### Problem to work on
Check the lines of the listing below for the word "number", and state only how many have it.
::: Data extract :::
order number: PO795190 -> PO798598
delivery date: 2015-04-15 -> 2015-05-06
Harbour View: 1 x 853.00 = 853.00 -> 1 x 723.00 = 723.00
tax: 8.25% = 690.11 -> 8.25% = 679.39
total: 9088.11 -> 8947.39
:::
::: Data extract :::
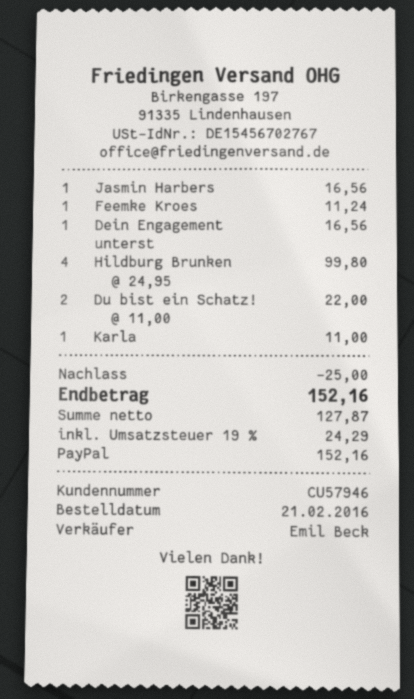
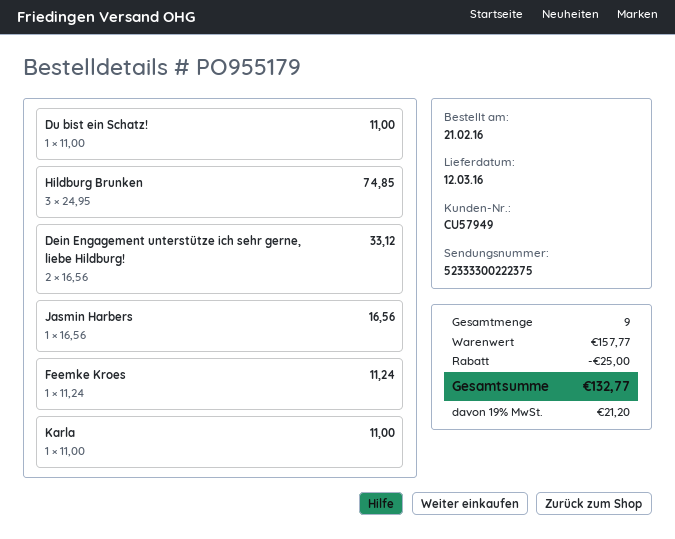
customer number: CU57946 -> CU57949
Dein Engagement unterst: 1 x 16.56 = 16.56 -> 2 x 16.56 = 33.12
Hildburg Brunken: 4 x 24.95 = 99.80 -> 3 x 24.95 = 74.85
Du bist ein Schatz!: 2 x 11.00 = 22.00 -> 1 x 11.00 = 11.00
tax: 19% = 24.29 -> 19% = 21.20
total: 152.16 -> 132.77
:::
::: Data extract :::
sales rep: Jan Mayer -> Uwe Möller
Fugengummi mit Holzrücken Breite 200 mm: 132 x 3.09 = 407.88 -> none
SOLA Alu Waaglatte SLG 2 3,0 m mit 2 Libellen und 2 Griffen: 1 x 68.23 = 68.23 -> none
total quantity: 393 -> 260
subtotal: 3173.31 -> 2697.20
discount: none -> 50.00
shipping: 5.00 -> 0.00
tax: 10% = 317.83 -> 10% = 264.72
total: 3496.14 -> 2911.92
:::
### Expected answer
2